Question:

Why hydrogen, why not iron?

Why didn‘t the big bang create mostly iron as it cooled and expanded? Iron is more stable (considerably) than hydrogen.

Answer:

The big bang created only the lightest elements, hydrogen and helium, some lithium, and very small amounts of beryllium and boron isotopes. Beryllium isotopes have a total of 10 to 16 protons and neutrons in the nucleus only Be10 is stable. The universe wasn't hot enough at high enough pressure long enough to fuse carbon or anything heavier on the periodic table together. It takes massive stars millions of years at very high pressures to create iron.

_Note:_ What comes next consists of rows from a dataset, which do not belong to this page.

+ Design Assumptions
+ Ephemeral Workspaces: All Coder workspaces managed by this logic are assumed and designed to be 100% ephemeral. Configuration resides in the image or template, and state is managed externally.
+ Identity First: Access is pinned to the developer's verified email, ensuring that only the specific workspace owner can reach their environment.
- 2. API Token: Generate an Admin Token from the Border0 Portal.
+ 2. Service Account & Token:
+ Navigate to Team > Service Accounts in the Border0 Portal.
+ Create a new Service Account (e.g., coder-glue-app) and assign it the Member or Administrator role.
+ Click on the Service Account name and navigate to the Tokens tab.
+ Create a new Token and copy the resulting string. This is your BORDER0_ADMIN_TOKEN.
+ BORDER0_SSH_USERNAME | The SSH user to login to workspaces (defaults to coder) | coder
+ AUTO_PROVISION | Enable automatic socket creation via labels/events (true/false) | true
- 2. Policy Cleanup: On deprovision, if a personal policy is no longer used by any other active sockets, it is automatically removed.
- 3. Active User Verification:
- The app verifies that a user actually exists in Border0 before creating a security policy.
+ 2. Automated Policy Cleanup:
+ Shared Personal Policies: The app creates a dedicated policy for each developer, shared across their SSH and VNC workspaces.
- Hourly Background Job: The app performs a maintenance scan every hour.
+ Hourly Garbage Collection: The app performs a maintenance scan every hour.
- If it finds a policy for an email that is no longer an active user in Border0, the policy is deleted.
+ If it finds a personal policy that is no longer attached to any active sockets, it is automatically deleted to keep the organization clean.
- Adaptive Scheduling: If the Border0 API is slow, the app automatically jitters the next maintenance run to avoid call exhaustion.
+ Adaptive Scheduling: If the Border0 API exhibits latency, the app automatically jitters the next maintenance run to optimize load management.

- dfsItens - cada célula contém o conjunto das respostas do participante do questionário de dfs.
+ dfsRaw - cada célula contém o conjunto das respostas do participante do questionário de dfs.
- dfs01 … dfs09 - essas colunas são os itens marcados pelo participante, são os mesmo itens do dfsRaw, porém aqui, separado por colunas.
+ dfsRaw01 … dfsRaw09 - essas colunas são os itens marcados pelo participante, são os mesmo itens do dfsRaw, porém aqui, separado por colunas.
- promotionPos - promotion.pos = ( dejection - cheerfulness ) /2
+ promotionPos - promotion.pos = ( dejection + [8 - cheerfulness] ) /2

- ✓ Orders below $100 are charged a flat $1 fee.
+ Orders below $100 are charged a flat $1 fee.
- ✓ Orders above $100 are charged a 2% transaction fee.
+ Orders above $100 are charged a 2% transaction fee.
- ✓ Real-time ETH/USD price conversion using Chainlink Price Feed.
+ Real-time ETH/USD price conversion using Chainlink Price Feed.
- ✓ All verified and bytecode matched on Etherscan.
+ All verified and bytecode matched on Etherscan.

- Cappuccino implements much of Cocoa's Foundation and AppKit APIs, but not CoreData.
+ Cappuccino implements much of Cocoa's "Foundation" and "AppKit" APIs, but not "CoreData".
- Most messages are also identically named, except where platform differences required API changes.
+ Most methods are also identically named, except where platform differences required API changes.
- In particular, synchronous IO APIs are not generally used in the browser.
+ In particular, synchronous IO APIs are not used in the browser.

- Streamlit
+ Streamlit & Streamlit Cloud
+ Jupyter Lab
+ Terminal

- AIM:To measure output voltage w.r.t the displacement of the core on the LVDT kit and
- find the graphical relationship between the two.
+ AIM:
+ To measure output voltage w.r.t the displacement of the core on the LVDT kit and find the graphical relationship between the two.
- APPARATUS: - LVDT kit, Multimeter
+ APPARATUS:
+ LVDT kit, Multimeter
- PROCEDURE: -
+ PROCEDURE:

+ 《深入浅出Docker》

Even stars can't fuse iron into anything heavier because it takes too much energy to create the heavier elements that are created only in super novae or linear accelerators.
If you are asking why nuclear reactions did not proceed to iron in the early universe, the way that they do in stars, then the answer is that the early universe, when it was hot enough to fuse, was much less dense than the core of a star. Because there are no even remotely stable isotopes with mass number 5 or 8, the collision of a single proton with a single helium-4 or two helium-4's will not do anything useful. To proceed to heavier elements than helium, typically you need a simultaneous collision of 3 helium-4 nuclei in what is known as the triple-alpha reaction. Since this reaction requires two simultaneous collisions, it requires very high densities to run, not just high temperatures. So the fusion process in the early universe, not having very high densities, could not generally proceed beyond helium.
Iron is a lot more complicated - hydrogen, with just one electron and one proton, is as simple as it gets. Also, it takes a lot of pressure and heat to create iron - hydrogen is easier.